Exercise: Transcribe the data in full and exactly, omitting any pictures.

(Stored data)
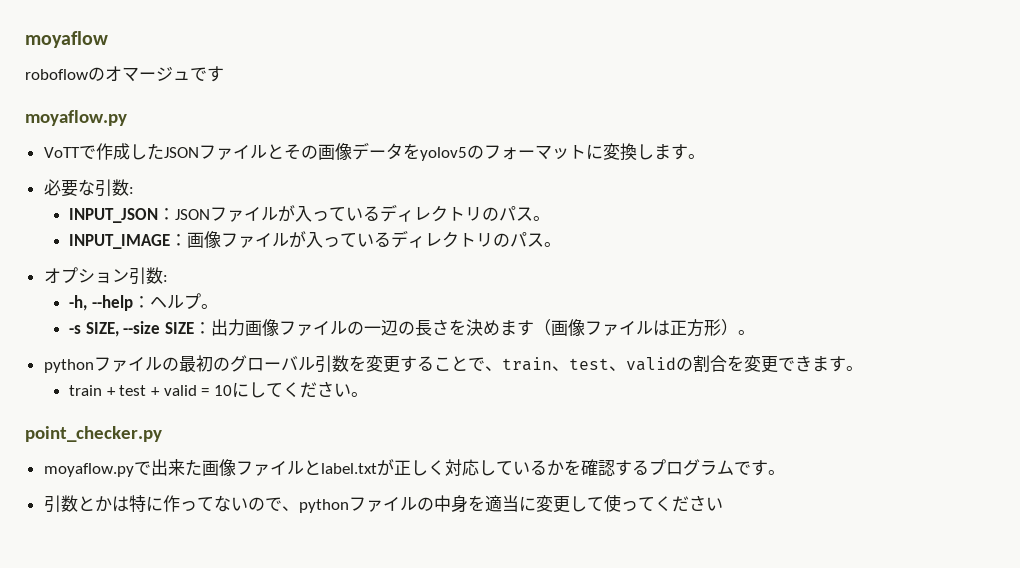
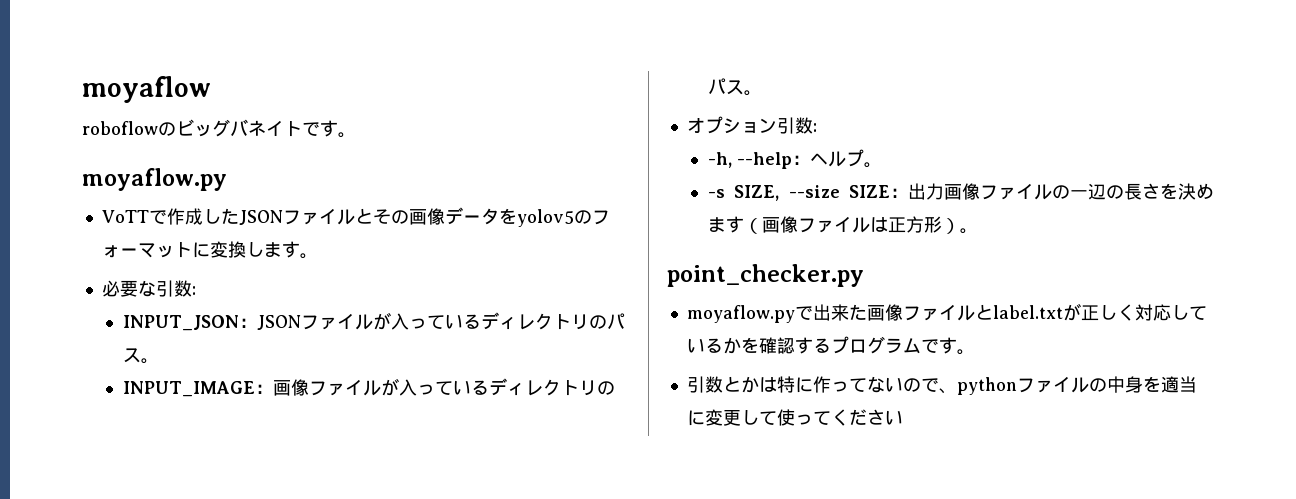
[105,66,224,82] オマージュです -> [176,119,356,138] ビッグバネイトです。
[43,355,863,373] [69,381,368,398] // pythonファイルの最初のグローバル引数を変更することで、train、test、validの割合を変更できます。 // train + test + valid = 10にしてください。 -> (978, 231) none

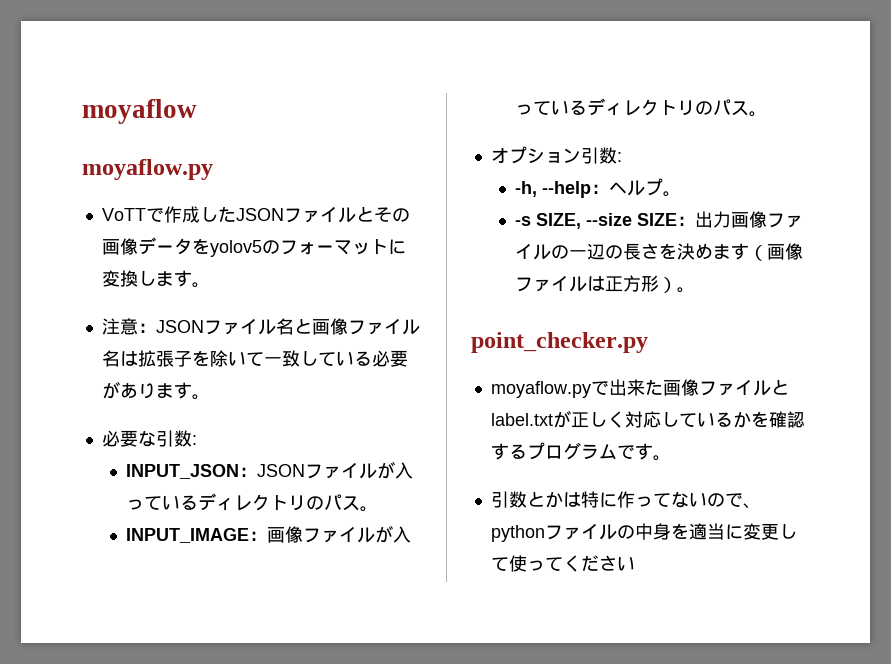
[82,119,356,138] // roboflowのビッグバネイトです。 -> (197, 111) none
(318, 256) none -> [101,318,420,335] [101,350,408,367] [101,381,210,400] // 注意：JSONファイル名と画像ファイル名は拡張子を除いて一致している必要があります。

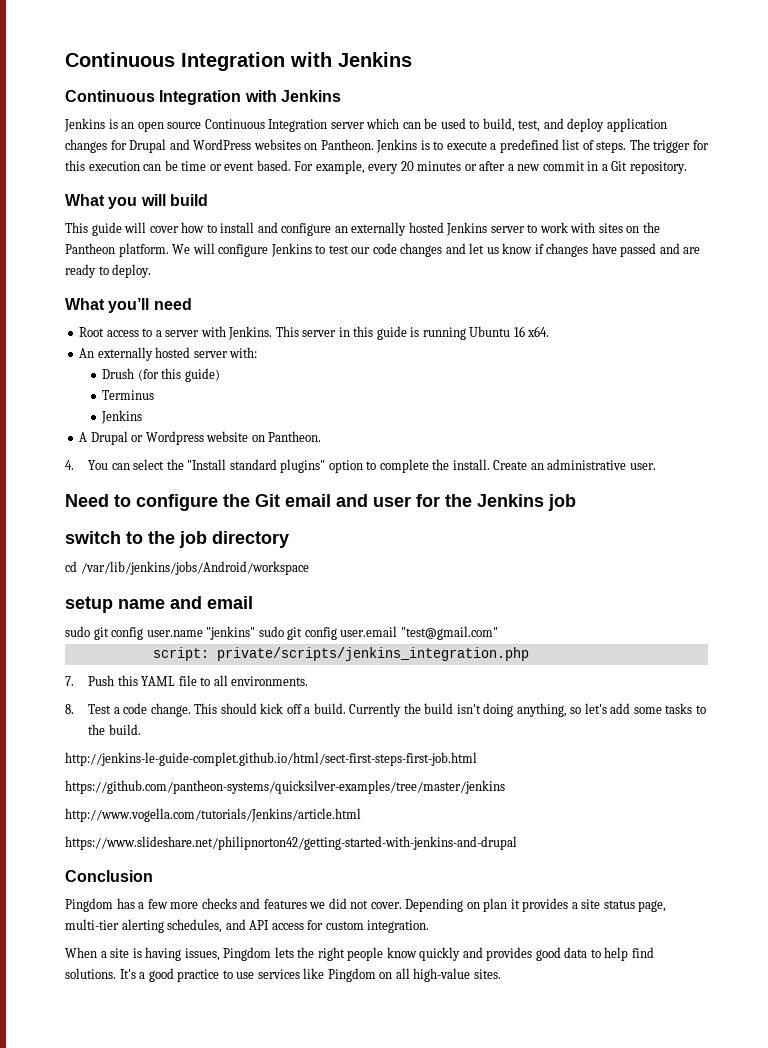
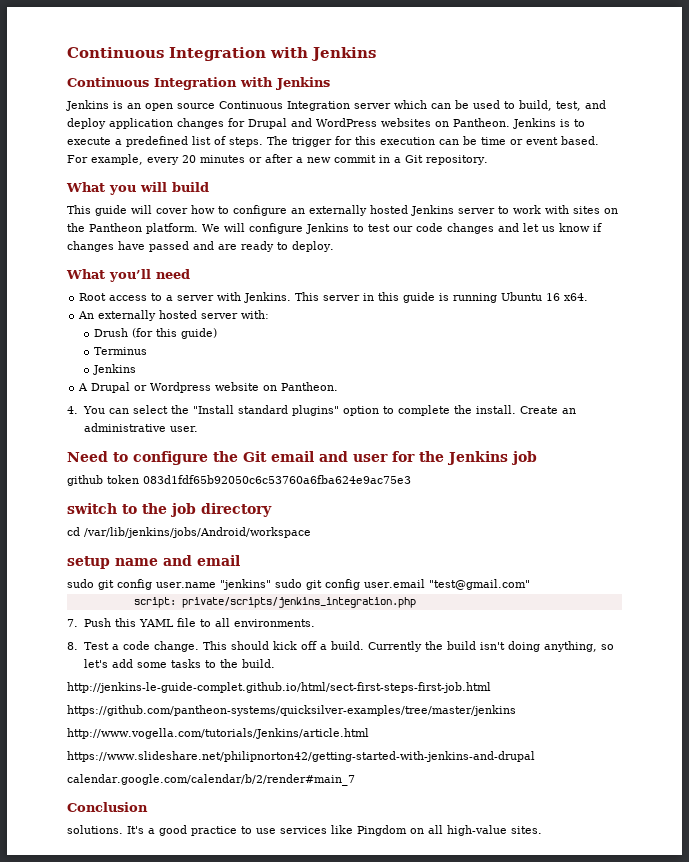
[220,222,278,233] install and -> (229, 210) none
(576, 502) none -> [67,475,411,486] // github token 083d1fdf65b92050c6c53760a6fba624e9ac75e3
(517, 843) none -> [67,774,355,786] // calendar.google.com/calendar/b/2/render#main_7
[65,898,667,912] [65,919,430,933] [65,947,654,961] Pingdom has a few more checks and features we did not cover. Depending on plan it provides a site status page, multi-tier alerting schedules, and API access for custom integration. // When a site is having issues, Pingdom lets the right people know quickly and provides good data to help find -> (148, 807) none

Answer below:
[105,66,224,82] オマージュです -> [176,119,356,138] ビッグバネイトです。
[43,355,863,373] [69,381,368,398] // pythonファイルの最初のグローバル引数を変更することで、train、test、validの割合を変更できます。 // train + test + valid = 10にしてください。 -> (978, 231) none

[82,119,356,138] // roboflowのビッグバネイトです。 -> (197, 111) none
(318, 256) none -> [101,318,420,335] [101,350,408,367] [101,381,210,400] // 注意：JSONファイル名と画像ファイル名は拡張子を除いて一致している必要があります。

[220,222,278,233] install and -> (229, 210) none
(576, 502) none -> [67,475,411,486] // github token 083d1fdf65b92050c6c53760a6fba624e9ac75e3
(517, 843) none -> [67,774,355,786] // calendar.google.com/calendar/b/2/render#main_7
[65,898,667,912] [65,919,430,933] [65,947,654,961] Pingdom has a few more checks and features we did not cover. Depending on plan it provides a site status page, multi-tier alerting schedules, and API access for custom integration. // When a site is having issues, Pingdom lets the right people know quickly and provides good data to help find -> (148, 807) none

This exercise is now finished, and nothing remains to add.